A casa da vovó era enorme, pegava meio quarteirão, com um rico pátio, cercado de um jardim cheio de flores e árvores frutíferas. A roseira ficava a sombra de um pé de caqui, perto de um dos Ipês. Quase sempre que chegávamos lá, encontrávamos minha vó com um chapéu de palha, luvas e uma tesoura nas mãos, tratando de suas plantinhas. Era uma das maiores paixões dela e fazia aquilo com tanto amor e zelo, que a natureza retribuía com uma das obras primas mais lindas que já vi. Era a maior festa, cada vez que nos convidava pra ajuda-la, entregando um regador pra cada neta. Segurando nossas mãozinhas, nos guiava pra cavar um pequeno buraco na terra, onde largávamos novas sementes. Tinha também as vezes que varríamos o pátio, que no outono ficava tapadinho de folhas secas, ou com aquele tapete amarelo, das flores que caiam do Ipê. Outra paixão da vovó eram os pássaros. Tinha um cantinho só pra eles, com uma fonte de água fresquinha, onde volta e meia surgia um pardalzinho mais destemido. Na primavera, os sabiás cantavam e construíam os ninhos nas árvores e os beija- flores vinham bicar os bebedouros, com água doce. Era a coisa mais linda do mundo.
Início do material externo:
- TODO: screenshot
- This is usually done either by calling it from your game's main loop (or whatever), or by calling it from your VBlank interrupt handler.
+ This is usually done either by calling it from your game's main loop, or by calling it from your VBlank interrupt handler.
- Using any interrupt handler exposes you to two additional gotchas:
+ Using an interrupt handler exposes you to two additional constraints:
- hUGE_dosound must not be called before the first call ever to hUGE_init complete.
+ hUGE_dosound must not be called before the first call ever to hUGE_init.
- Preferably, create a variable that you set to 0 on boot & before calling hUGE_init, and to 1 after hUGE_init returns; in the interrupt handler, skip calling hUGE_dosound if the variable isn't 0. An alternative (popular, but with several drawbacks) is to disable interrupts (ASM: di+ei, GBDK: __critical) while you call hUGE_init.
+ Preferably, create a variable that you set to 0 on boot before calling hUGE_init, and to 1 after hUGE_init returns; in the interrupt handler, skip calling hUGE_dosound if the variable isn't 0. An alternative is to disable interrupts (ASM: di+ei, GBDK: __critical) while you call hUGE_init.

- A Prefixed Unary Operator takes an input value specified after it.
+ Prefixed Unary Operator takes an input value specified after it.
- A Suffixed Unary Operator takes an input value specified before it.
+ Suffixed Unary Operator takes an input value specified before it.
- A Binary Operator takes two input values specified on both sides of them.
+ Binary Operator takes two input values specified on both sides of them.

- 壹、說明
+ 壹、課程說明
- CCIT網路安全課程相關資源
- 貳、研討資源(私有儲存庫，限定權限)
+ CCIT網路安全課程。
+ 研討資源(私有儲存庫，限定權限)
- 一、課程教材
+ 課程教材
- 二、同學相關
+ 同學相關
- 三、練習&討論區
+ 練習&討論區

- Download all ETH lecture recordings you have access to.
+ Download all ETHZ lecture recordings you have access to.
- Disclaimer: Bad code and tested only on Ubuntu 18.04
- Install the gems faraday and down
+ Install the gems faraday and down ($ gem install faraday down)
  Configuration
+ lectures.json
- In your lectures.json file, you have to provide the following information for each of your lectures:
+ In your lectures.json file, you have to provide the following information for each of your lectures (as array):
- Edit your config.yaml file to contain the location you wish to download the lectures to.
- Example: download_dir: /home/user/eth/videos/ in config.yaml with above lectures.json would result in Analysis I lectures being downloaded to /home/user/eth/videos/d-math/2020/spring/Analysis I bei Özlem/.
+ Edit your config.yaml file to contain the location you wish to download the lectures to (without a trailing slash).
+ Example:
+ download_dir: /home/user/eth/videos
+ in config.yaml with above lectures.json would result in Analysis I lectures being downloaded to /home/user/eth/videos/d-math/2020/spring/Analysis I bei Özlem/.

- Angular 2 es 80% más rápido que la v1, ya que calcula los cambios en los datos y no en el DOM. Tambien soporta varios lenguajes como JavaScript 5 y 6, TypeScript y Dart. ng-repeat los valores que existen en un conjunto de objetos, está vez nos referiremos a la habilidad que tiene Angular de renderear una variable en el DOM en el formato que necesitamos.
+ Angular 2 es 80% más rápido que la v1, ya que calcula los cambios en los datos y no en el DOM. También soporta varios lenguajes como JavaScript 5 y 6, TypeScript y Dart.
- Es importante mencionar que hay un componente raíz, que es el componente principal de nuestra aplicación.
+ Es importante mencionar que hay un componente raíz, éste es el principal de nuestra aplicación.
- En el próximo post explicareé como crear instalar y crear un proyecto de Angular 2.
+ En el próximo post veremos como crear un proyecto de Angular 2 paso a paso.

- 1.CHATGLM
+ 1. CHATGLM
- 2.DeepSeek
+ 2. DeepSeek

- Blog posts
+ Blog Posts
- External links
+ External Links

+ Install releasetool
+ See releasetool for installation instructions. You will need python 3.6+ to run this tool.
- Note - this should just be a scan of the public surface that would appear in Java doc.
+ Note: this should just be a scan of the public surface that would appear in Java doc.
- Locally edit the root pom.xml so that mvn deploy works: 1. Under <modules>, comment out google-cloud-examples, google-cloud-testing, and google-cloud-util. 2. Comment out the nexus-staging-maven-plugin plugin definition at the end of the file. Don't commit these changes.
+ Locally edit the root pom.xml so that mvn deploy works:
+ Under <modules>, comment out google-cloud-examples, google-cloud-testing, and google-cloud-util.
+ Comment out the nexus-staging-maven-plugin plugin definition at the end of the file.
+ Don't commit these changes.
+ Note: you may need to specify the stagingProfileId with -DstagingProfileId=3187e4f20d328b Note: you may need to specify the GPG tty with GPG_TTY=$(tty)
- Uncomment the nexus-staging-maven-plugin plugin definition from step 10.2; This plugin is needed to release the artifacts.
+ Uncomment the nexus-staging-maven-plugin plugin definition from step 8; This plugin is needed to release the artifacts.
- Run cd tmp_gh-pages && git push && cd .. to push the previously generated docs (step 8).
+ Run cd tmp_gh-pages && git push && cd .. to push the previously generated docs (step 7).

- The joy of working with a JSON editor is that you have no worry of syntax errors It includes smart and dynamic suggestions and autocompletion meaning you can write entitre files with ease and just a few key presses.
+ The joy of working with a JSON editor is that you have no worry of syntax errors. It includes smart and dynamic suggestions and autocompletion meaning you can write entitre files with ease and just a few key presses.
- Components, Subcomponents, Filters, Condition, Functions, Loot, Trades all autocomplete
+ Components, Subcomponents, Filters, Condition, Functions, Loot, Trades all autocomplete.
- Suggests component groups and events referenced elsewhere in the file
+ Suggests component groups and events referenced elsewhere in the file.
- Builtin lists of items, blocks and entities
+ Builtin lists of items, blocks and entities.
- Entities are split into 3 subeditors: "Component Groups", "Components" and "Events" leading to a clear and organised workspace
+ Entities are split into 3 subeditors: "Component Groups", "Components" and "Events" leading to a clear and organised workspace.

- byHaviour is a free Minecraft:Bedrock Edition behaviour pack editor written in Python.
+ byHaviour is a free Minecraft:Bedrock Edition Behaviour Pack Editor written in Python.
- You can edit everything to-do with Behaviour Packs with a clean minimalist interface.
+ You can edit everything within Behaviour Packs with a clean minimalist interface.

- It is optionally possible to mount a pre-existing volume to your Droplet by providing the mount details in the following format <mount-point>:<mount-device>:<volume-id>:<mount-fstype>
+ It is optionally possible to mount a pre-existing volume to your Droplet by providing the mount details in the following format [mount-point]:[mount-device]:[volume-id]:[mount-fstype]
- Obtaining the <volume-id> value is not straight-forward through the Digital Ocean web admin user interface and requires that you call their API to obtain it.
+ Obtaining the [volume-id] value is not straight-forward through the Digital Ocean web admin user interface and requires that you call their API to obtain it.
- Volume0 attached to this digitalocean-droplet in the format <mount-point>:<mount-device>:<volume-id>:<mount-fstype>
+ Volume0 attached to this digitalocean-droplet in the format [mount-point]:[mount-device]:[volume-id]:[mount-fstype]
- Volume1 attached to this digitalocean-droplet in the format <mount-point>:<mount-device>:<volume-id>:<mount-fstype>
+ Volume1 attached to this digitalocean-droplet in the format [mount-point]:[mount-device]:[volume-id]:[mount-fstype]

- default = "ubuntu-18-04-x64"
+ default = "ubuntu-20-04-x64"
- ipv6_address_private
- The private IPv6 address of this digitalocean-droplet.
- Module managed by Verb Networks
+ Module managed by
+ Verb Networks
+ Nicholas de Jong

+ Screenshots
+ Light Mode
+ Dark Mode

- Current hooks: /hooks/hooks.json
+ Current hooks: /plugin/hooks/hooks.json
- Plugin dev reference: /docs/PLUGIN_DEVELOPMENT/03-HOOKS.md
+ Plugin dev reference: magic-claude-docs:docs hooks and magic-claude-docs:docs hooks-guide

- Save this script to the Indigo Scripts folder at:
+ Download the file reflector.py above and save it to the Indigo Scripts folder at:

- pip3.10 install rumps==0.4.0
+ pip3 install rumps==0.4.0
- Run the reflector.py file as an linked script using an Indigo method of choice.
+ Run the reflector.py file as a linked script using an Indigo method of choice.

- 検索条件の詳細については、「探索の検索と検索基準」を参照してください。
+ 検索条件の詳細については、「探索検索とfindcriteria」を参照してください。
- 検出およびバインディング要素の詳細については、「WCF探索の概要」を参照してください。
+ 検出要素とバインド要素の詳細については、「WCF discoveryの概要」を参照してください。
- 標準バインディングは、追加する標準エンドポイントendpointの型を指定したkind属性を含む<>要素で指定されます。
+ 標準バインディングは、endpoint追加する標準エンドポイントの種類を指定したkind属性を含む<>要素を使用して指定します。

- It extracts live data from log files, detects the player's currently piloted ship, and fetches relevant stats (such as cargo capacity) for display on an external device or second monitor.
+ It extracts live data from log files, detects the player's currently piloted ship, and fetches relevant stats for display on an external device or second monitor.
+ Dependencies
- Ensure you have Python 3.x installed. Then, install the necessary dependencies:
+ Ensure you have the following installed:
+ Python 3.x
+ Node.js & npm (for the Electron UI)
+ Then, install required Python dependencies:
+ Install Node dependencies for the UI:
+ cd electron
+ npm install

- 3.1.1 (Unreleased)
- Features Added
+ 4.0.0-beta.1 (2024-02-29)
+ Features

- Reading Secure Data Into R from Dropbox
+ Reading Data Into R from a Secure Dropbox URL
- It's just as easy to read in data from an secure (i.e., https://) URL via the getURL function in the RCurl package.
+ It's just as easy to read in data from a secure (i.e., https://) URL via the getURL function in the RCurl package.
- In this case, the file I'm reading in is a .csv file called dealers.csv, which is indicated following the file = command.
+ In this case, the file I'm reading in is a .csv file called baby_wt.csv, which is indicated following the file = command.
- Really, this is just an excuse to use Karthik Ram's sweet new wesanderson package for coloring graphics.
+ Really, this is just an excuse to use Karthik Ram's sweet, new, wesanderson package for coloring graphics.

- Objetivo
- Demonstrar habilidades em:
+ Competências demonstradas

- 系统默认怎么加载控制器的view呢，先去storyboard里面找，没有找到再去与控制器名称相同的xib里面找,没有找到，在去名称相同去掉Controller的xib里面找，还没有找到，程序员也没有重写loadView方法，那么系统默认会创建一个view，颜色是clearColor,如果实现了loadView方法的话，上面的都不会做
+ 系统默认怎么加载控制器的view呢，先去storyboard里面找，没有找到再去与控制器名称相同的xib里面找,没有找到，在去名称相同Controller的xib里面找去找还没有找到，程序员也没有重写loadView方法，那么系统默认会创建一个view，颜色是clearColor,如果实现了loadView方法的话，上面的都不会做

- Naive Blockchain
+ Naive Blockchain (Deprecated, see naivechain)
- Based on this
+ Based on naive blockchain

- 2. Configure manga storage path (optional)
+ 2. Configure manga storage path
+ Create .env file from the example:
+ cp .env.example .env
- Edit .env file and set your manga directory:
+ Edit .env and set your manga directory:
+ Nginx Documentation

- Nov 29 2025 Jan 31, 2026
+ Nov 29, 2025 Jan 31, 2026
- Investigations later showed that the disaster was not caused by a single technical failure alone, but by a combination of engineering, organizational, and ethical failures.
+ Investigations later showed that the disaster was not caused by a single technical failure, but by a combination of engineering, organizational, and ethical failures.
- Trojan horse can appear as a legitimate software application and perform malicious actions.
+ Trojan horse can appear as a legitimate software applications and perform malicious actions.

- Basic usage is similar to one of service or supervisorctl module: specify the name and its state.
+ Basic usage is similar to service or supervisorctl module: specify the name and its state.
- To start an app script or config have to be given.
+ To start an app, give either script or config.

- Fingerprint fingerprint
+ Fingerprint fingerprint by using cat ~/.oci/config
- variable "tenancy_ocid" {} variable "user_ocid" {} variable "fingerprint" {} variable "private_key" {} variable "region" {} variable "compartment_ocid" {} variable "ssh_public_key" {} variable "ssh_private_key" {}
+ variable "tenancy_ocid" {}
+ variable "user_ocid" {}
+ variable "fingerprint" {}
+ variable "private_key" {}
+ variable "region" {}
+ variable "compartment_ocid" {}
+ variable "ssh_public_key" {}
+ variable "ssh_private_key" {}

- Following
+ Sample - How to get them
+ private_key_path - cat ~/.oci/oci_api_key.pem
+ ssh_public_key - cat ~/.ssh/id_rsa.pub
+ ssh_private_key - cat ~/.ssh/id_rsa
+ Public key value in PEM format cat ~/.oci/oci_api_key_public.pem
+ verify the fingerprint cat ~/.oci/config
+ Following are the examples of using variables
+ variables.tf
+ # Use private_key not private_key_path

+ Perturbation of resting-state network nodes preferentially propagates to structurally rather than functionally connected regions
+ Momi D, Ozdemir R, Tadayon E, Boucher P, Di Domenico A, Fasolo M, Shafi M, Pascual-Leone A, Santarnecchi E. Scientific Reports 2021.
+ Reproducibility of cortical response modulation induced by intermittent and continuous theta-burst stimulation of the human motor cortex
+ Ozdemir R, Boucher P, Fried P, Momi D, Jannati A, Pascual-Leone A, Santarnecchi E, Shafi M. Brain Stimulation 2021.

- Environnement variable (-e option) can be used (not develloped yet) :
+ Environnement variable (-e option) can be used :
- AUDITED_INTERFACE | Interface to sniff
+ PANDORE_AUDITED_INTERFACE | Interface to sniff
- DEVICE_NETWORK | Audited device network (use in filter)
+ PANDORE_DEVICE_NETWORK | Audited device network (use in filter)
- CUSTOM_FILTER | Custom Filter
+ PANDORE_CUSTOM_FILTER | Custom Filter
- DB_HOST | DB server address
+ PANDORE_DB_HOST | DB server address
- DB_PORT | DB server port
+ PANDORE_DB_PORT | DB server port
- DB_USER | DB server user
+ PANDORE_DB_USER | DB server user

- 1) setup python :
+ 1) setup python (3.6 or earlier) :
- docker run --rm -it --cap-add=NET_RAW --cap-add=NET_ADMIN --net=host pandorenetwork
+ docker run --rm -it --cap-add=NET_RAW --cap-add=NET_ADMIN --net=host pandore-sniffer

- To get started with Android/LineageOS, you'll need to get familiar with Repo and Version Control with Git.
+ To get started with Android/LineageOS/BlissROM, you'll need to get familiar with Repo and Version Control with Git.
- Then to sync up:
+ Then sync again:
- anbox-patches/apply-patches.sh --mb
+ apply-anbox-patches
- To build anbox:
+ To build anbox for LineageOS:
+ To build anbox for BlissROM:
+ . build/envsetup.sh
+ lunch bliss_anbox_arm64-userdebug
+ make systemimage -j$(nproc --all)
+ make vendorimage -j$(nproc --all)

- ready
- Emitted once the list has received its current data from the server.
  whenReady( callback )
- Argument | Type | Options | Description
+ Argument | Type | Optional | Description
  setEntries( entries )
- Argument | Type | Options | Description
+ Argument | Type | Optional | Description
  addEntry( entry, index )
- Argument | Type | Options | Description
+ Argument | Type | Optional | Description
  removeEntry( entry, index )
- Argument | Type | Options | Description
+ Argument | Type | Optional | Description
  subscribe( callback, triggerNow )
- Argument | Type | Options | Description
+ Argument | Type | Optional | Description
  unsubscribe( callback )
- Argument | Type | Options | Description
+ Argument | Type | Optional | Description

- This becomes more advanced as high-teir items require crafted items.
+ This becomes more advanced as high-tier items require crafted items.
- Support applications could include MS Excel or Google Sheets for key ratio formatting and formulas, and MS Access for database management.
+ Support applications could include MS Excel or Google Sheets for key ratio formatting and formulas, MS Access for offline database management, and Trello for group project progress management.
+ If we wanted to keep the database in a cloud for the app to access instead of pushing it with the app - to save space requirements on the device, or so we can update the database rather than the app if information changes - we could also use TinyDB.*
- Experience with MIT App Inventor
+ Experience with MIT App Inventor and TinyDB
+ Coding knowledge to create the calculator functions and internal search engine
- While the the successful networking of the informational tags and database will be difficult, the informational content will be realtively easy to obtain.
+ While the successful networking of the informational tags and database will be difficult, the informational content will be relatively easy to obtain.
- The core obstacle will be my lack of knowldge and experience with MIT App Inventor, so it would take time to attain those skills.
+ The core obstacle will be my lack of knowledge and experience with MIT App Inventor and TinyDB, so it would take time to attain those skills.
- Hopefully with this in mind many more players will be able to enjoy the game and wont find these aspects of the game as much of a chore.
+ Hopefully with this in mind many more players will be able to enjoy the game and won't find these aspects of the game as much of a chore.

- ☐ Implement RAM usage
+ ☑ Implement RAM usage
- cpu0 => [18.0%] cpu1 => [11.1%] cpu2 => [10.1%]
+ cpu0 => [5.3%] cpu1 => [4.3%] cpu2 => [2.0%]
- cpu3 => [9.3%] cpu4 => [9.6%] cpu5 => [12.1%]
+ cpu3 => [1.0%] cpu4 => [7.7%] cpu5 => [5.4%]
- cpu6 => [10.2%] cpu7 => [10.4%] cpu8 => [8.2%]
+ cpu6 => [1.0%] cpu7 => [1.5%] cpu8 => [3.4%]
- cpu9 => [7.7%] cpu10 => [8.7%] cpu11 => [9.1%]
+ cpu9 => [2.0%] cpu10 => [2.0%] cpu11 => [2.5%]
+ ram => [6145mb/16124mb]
A dona Corina devotava o mesmo amor que tinha por pessoas, aos animais. Sempre abrigava gatinhos e cachorros abandonados, que faziam da casa dela uma festa ainda maior. No canil, tinha mais de 10 cãozinhos, fora os que andavam soltos pelo quintal. Os gatos, todos castrados, eram gordos e lustrosos, como diria minha tia. Pra onde se olhasse, tinha um dormindo o soninho dos justos, relaxadão. No inverno, em dias mais frios, vovó fazia um chocolate quente e sentávamos, as netas, uma de cada lado, no sofá da sala. Bem em frente a lareira, ouvíamos histórias de quando meu pai e minhas tias eram pequenos. Outras vezes, ela vinha com um baú, de tamanho mediano (lembro até hoje do cheiro forte da madeira), onde guardava as fotos antigas. Nos mostrava aquilo como se fosse um tesouro, contando cada momento que foto por foto representava. E os gatos, tudo na volta. Os mais abusados se aconchegavam em nossos colinhos, ganhando carinho, enquanto o Tuco, o xodó da minha vó, por ser o cão mais antigo na casa, deitava nos pés dela, como se quisesse dividir conosco aquele momento.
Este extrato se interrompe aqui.